Among the 94 recommendations made by the TRC is a handful that focuses on developing a national strategy that honours children who died at residential schools. This would include allowing the National Centre for Truth and Reconciliation to develop and maintain the National Residential School Student Death Register, which was established by the TRC, as well as ongoing documentation, maintenance, commemoration and protection of residential school cemeteries. Wilson said the work needs to be done in “close consultation” with Aboriginal communities.
“Mostly the causes of death found root in the same attitudes that enabled the schools to exist in the first place: a belief that Aboriginal peoples were inferior. A belief that they did not warrant investing in enrichment. A belief that their culture could and would be extinguished,” said Wilson.
Such a belief has impacted Johnston’s and Jackson’s home community of Teslin.
“The community we came from, a lot people went. And you shut down,” said Johnston. “The devastation that it’s caused, especially in the second generation, with my family, my children, you see it in the community.”

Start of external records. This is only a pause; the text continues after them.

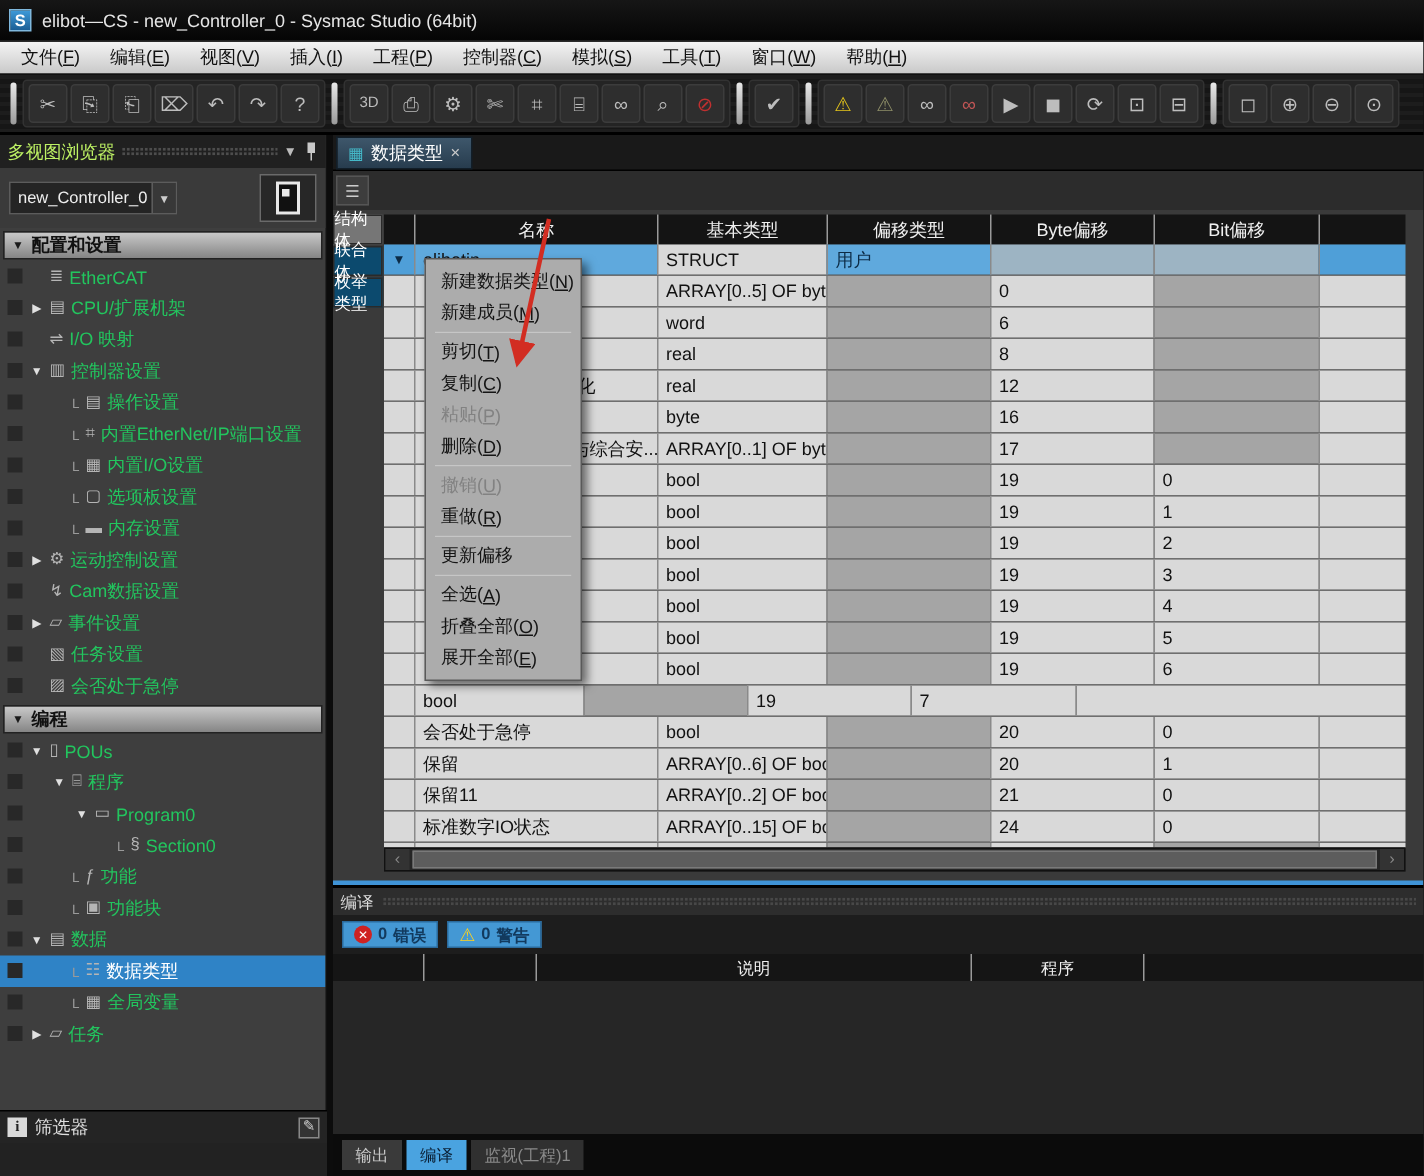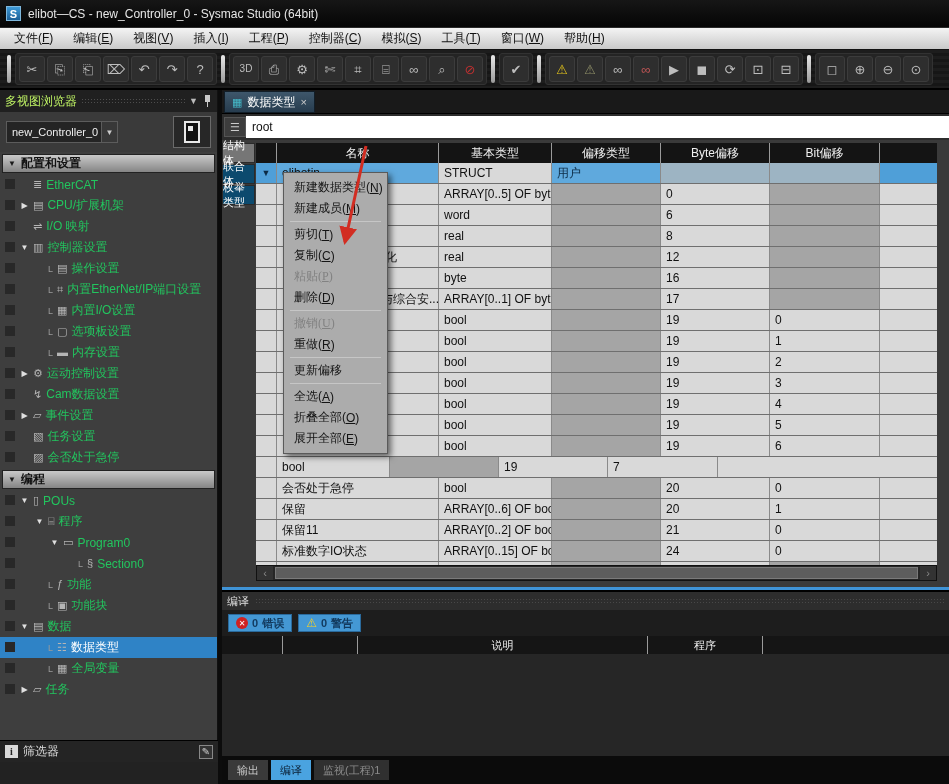"root" div.root-field { html: <div>root</div> -> none }
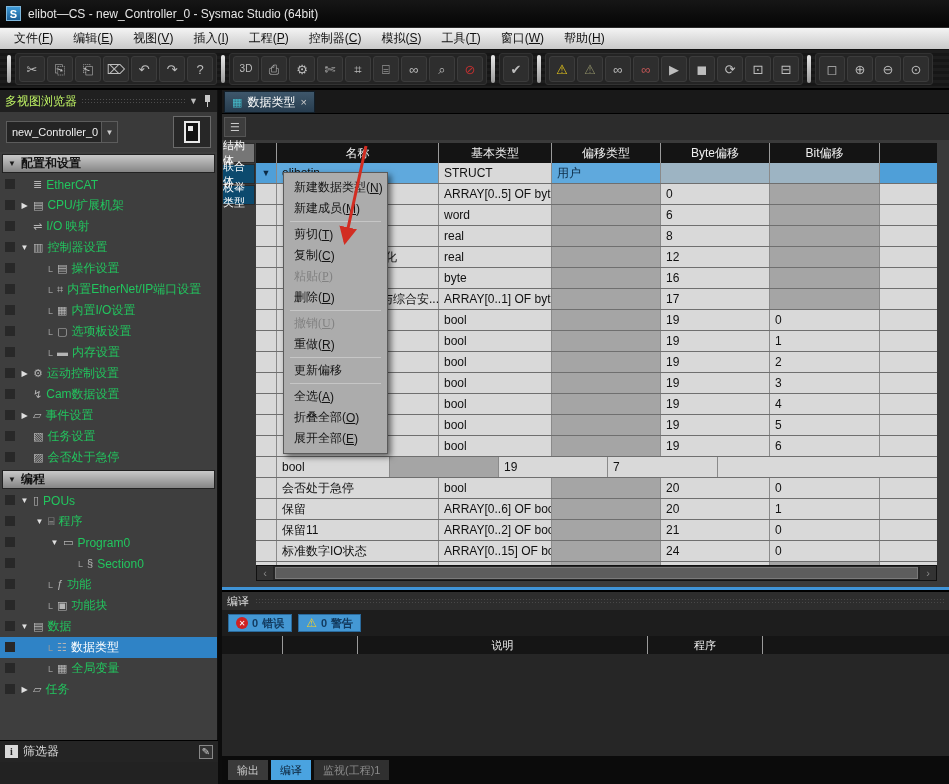"粘贴( )" .mi.dis { font-family: Liberation Serif, serif -> none }
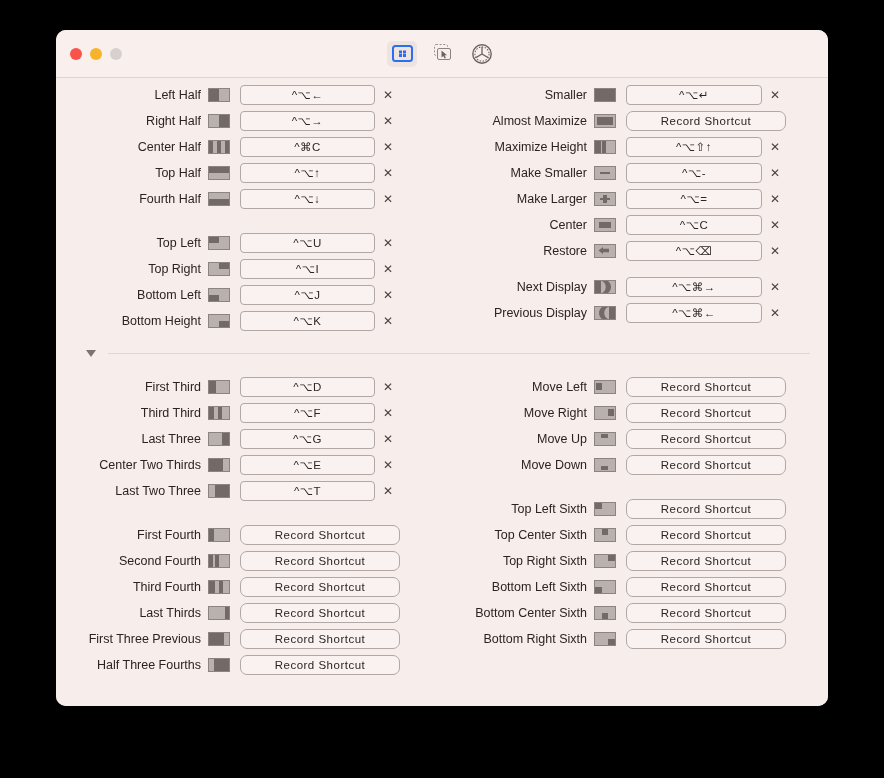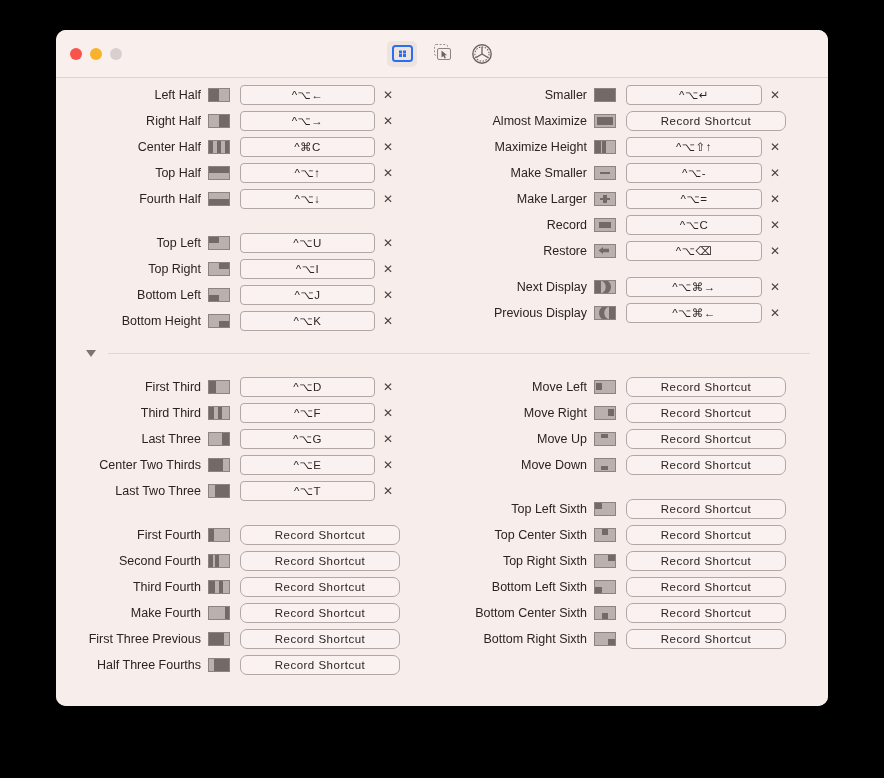"Record" span.label { text: Record -> Center }
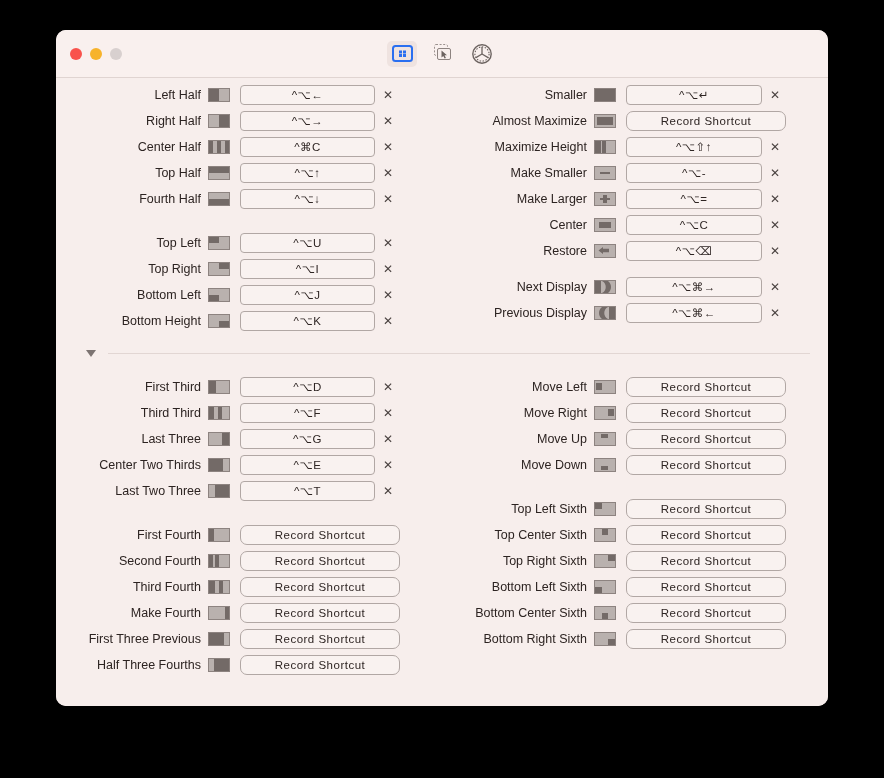"Make Fourth" span.label { text: Make Fourth -> Last Thirds }
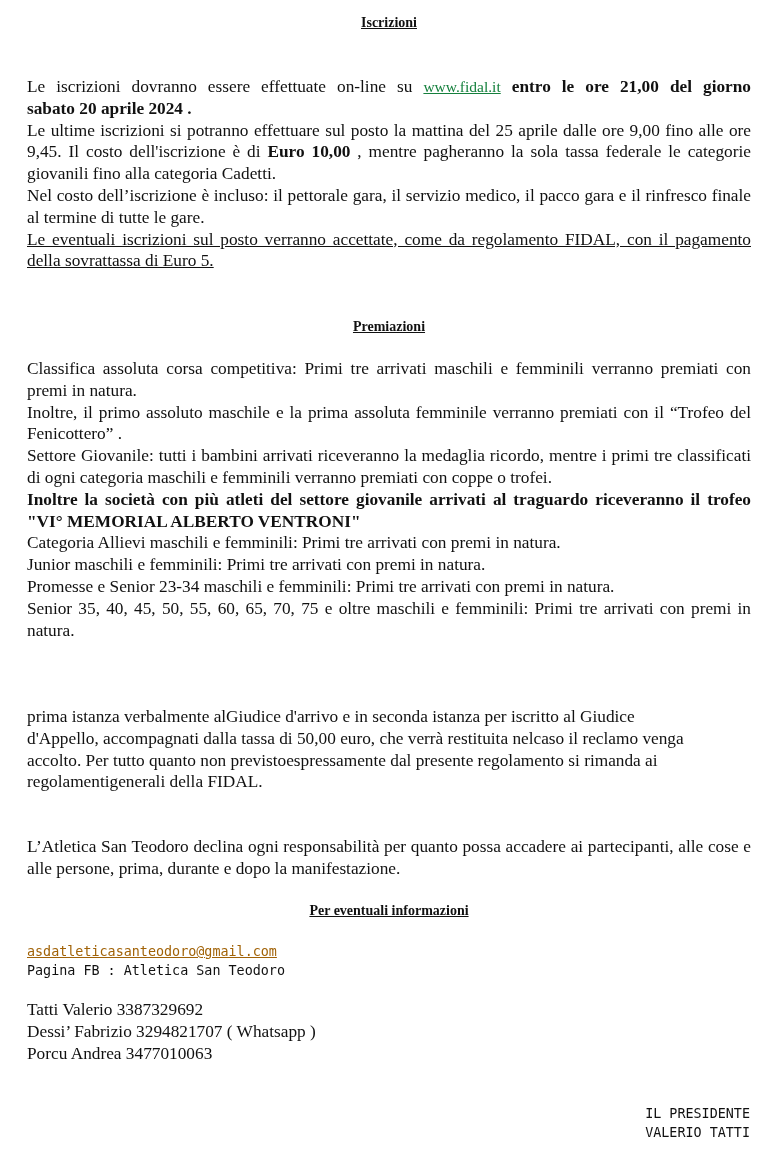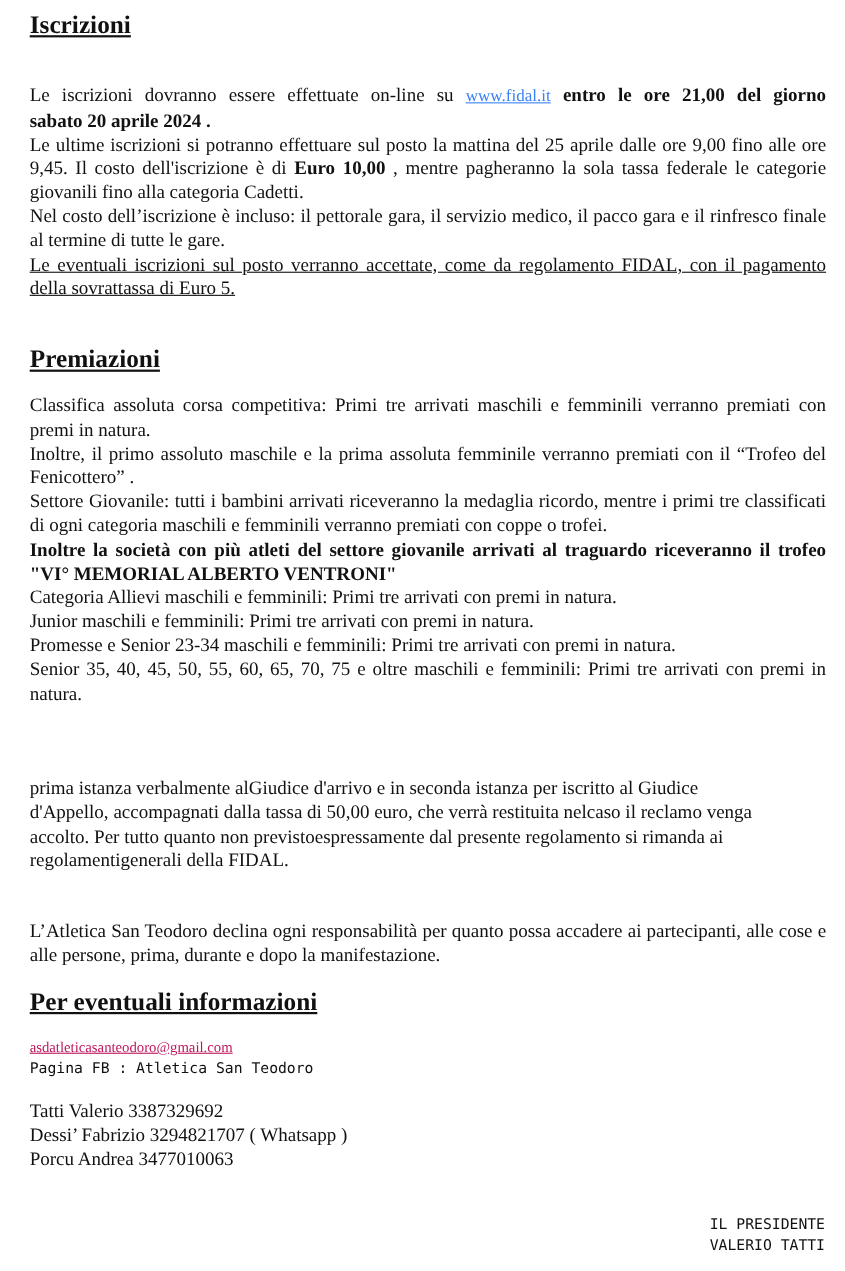"Iscrizioni" .h { font-size: 23px -> 14px; text-align: left -> center }
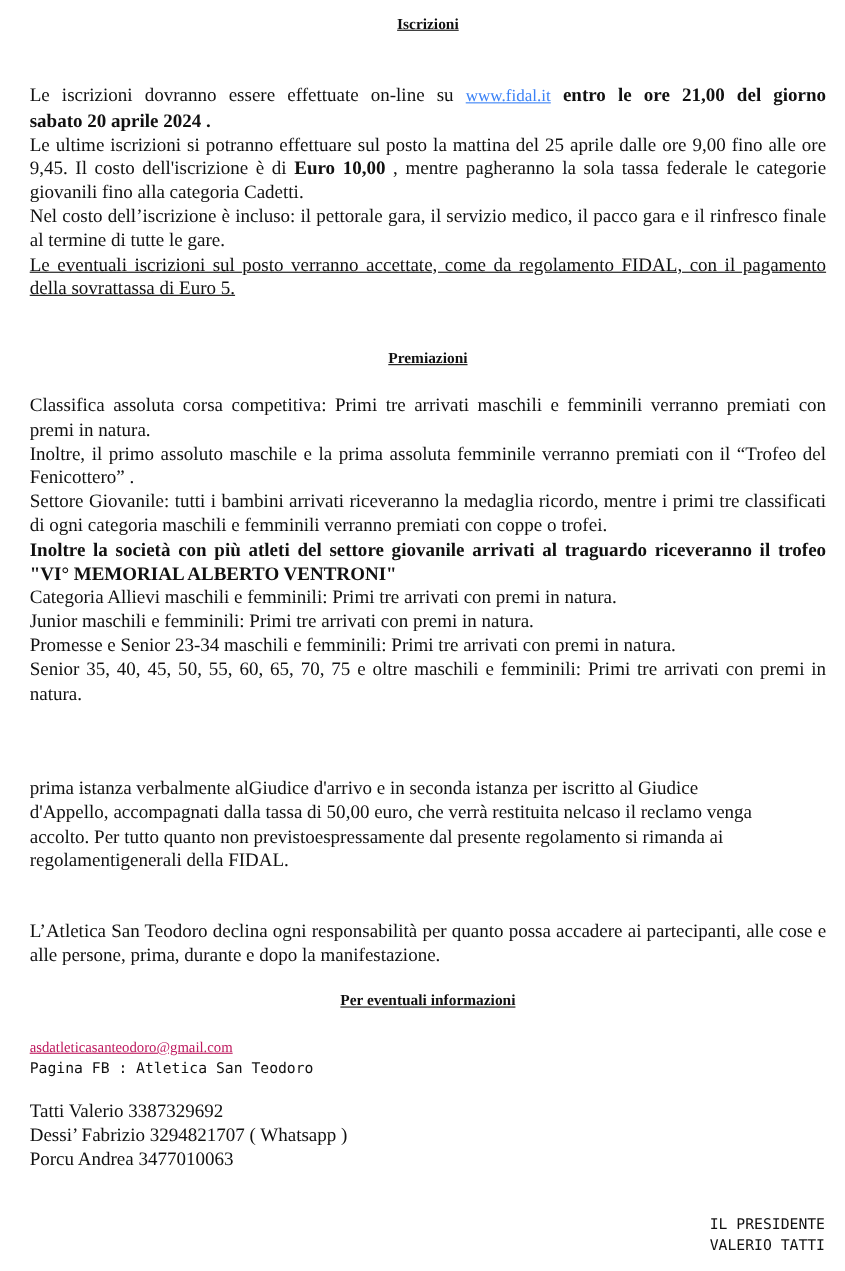"www.fidal.it" a.link { color: #3b82f6 -> #15803d }
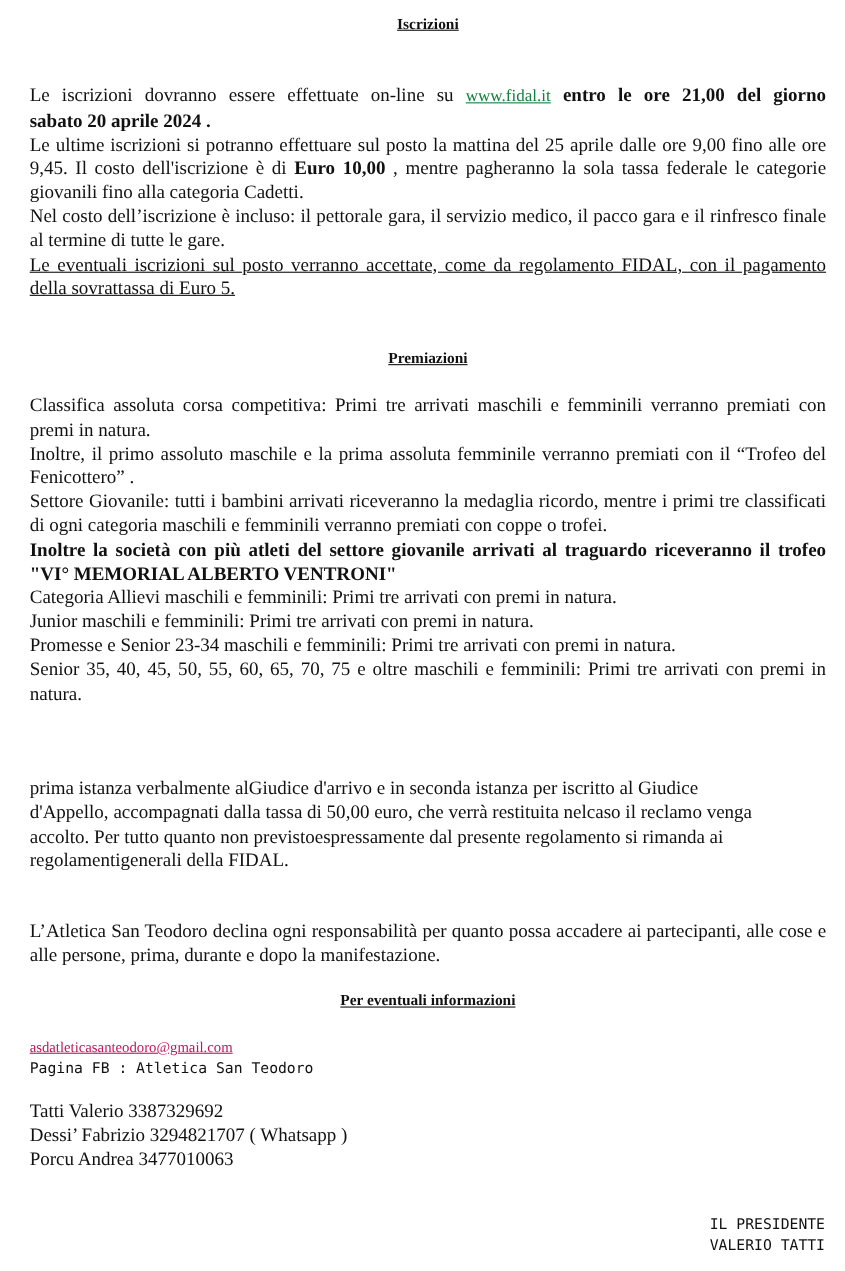"asdatleticasanteodoro@gmail.com" .mono a { color: #be185d -> #a16207; font-family: Liberation Serif, serif -> none }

Jackson said Teslin feels the full impact of seven generations of children attending Indian residential school. Many traveled the 184 miles to Lower Post residential school but others went to Grouard, Alberta, which meant they stayed away for three to 11 years.
“They didn’t know their parents when they came back,” she said.
Both Johnson and Jackson had a chance to tell their stories when the TRC held northern hearings in 2011.
“I apologized to my children, that I wasn’t a good parent. None of us didn’t know how to parent because our mothers never teached us. We were brought to school before we didn’t even know what was going on. I apologized to them in front of everybody. They said they were sorry because they could feel my pain,” said Jackson, who took four of her children with her to Whitehorse when the TRC was there.
Photo caption: Madeleine Jackson (left) and Annie Johnston, who went to Ottawa for the closing ceremonies for the Truth and Reconciliation Commission, attended Lower Post residential school in northern British Columbia.